Feedback bad, 0 NFB good; single-ended good, push/pull bad. If that's really the case, the FirstWatt F6 is a very good baddie. Its overall temperament is mellower, its color rendering more intense than the F5. F6 shoppers self-conscious for lacking DIY chops are rewarded with a turn-key version that many would find to be a small but meaningful cut above the circuit first fitted with the SemiSouth parts.


That the costlier SIT2 still has the edge on widescreen soundstaging and holography is true but rendered irrelevant to most who couldn't cope with just 10 watts into 8Ω and a trifling 8w into 4Ω.  With the power-equal F5 long since put to pasture unless Reno Hifi still lands the occasional refurb or trade-in, the FirstWatt F6 is a splendid new occupant for that vacated spot in this specialty catalogue. It's its first port of call for owners of conventional speaker efficiencies if one isn't a committed headbanger or owns low-impedance monstrosities from criminally lazy speaker designers who reckon that power is cheap to put the onus on the amp makers.

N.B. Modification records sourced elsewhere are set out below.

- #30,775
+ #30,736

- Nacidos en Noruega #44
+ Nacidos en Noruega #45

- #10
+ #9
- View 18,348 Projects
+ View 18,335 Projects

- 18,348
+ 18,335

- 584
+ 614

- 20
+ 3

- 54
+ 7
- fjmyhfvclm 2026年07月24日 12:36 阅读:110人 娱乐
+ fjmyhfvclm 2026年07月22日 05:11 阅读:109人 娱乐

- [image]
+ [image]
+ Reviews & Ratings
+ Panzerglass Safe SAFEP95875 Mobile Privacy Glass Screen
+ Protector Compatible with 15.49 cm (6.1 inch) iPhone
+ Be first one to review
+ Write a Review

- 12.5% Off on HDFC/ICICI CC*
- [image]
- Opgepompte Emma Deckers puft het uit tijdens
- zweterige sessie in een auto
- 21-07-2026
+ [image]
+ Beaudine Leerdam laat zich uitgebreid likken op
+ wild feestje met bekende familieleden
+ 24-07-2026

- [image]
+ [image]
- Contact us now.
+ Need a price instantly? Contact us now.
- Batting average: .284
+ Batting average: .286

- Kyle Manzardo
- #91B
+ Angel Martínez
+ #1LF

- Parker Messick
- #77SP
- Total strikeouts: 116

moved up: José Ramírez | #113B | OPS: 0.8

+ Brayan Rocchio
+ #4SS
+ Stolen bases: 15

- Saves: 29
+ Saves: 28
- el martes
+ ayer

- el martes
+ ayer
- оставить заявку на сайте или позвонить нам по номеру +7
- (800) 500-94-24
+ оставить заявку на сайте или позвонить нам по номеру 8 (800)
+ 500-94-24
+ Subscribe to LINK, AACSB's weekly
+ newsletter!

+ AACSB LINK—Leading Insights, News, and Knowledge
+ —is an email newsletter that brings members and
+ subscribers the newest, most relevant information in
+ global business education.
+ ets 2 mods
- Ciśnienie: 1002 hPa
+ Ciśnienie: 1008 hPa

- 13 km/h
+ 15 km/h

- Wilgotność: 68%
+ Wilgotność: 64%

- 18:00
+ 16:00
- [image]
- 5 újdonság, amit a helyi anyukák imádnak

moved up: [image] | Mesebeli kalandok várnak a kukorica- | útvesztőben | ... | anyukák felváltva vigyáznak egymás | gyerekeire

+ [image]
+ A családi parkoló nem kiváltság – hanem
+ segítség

To wrap up, the F6 is voiced like an older man's amp. It's for those whose youthful fascination with maximum blister and zing has mellowed out. The "how many 32th notes can he cram into a bar" mentality has given way to discovering greater depth where more is said with less. The F6 is more lyrical than adrenaline-addled and all the better for it. In short, another very crafty piece of minimalist class A amplifier engineering from the man who does it best!